» **Exercise brief**: Exactly how many lines below mention "Python"? Answer with that number alone.

» **Material provided**:
***
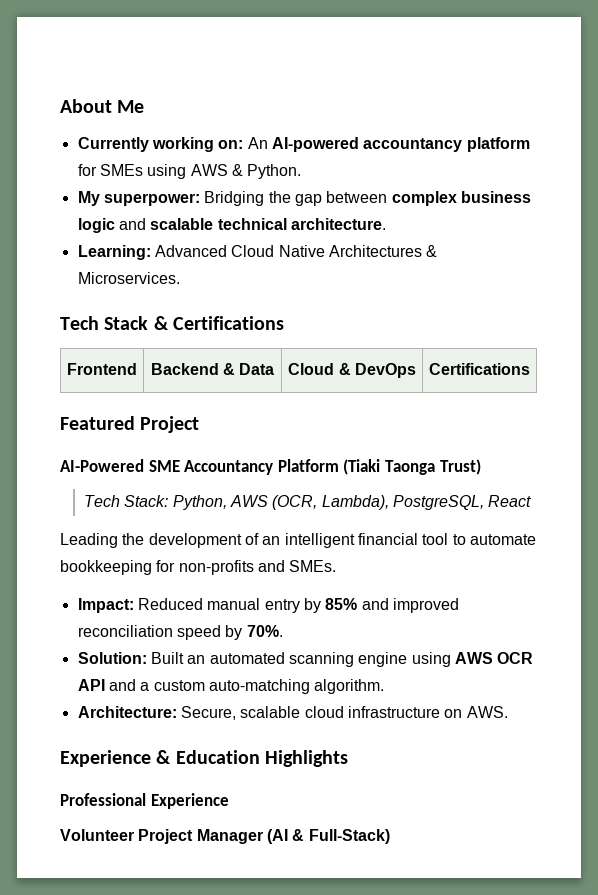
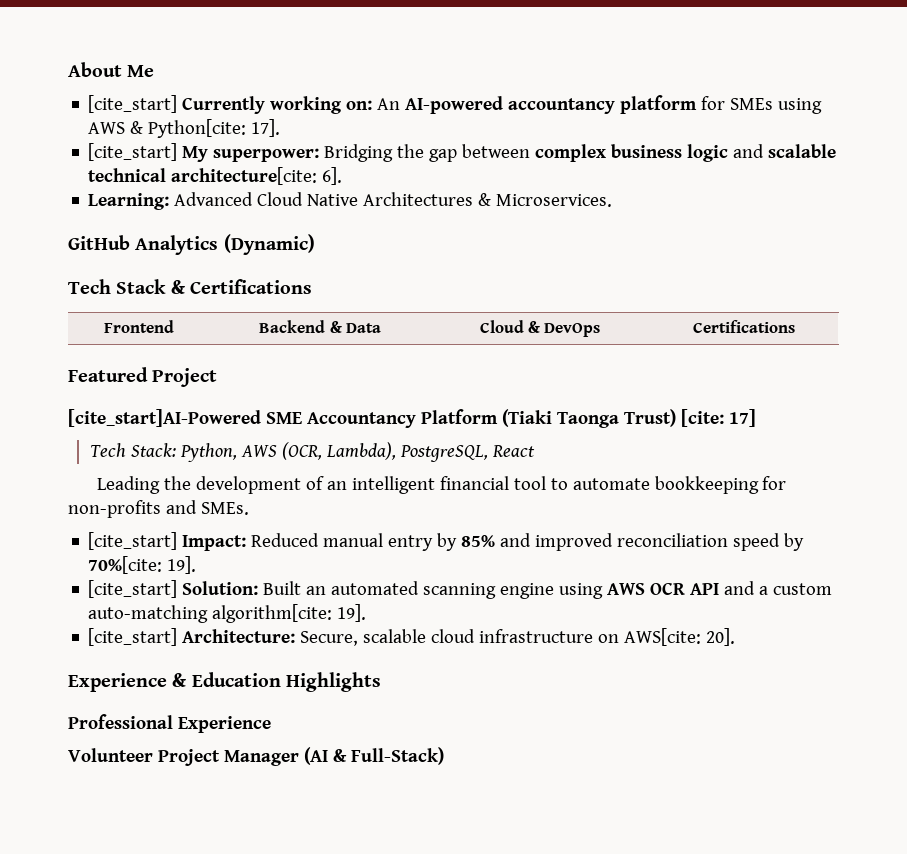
- Currently working on: An AI-powered accountancy platform for SMEs using AWS & Python.
- My superpower: Bridging the gap between complex business logic and scalable technical architecture.
+ [cite_start] Currently working on: An AI-powered accountancy platform for SMEs using AWS & Python[cite: 17].
+ [cite_start] My superpower: Bridging the gap between complex business logic and scalable technical architecture[cite: 6].
+ GitHub Analytics (Dynamic)
- AI-Powered SME Accountancy Platform (Tiaki Taonga Trust)
+ [cite_start]AI-Powered SME Accountancy Platform (Tiaki Taonga Trust) [cite: 17]
- Impact: Reduced manual entry by 85% and improved reconciliation speed by 70%.
- Solution: Built an automated scanning engine using AWS OCR API and a custom auto-matching algorithm.
- Architecture: Secure, scalable cloud infrastructure on AWS.
+ [cite_start] Impact: Reduced manual entry by 85% and improved reconciliation speed by 70%[cite: 19].
+ [cite_start] Solution: Built an automated scanning engine using AWS OCR API and a custom auto-matching algorithm[cite: 19].
+ [cite_start] Architecture: Secure, scalable cloud infrastructure on AWS[cite: 20].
***
» **Task output**: 2